─── Dataset content

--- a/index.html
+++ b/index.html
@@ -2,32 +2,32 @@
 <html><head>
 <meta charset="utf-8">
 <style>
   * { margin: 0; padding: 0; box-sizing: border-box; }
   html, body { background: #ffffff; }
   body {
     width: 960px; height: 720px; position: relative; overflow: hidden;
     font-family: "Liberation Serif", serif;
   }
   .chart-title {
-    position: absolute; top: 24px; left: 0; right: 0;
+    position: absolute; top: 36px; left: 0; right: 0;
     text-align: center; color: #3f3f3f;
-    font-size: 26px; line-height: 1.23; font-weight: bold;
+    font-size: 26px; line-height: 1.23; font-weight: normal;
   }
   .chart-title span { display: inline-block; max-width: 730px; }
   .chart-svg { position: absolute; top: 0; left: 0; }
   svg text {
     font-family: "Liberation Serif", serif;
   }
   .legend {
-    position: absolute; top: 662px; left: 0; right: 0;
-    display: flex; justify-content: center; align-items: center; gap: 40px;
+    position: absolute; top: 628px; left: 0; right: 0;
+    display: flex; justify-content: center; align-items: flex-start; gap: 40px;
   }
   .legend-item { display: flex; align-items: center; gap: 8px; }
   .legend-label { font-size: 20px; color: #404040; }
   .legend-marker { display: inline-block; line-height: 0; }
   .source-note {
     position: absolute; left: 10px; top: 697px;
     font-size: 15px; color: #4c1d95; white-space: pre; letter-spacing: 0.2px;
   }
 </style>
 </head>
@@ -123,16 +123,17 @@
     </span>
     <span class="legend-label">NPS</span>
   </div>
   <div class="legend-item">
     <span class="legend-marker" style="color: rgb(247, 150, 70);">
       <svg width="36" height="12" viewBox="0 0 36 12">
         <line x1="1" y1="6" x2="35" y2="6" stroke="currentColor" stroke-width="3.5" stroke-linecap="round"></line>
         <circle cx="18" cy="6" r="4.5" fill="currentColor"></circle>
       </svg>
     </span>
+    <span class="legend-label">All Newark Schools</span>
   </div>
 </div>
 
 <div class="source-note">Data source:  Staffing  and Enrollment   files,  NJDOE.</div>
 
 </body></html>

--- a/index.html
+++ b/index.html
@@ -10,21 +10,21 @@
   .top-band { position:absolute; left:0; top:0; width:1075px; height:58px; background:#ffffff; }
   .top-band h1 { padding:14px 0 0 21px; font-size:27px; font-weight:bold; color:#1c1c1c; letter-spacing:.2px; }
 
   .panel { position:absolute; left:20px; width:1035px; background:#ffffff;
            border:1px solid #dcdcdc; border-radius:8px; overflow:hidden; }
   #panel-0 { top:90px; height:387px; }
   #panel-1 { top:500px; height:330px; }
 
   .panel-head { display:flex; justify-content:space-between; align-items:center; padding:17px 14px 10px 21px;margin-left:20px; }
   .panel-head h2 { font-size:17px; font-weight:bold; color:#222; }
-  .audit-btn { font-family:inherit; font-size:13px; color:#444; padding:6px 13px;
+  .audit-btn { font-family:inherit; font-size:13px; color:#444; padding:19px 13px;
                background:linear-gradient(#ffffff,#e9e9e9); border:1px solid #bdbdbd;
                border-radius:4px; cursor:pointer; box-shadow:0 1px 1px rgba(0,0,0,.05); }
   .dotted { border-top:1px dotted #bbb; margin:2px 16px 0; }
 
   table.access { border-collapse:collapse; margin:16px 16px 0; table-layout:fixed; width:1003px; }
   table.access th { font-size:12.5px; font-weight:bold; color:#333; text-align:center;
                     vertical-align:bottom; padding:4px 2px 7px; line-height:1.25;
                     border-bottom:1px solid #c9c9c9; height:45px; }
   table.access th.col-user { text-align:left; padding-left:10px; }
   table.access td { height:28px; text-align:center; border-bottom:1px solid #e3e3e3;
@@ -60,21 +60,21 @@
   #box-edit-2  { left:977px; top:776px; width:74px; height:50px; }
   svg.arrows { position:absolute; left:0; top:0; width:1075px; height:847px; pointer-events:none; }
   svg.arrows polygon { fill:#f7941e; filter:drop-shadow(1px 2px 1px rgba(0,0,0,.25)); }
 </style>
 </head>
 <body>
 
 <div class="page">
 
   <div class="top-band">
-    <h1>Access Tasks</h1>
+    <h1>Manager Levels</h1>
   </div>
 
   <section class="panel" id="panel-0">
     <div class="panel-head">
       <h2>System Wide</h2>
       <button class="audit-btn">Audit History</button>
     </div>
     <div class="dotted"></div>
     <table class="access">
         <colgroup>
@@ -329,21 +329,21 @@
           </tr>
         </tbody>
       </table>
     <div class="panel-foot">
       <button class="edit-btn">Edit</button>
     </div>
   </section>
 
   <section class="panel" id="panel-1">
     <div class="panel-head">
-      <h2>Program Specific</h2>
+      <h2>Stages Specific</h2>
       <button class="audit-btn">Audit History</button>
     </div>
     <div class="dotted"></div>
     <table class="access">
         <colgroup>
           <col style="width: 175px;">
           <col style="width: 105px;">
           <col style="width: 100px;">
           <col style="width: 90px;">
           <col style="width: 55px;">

──────

**Work instruction:**
Going through the records above, count the lines that hold the string "right" and give only the total.

**Response below:**
4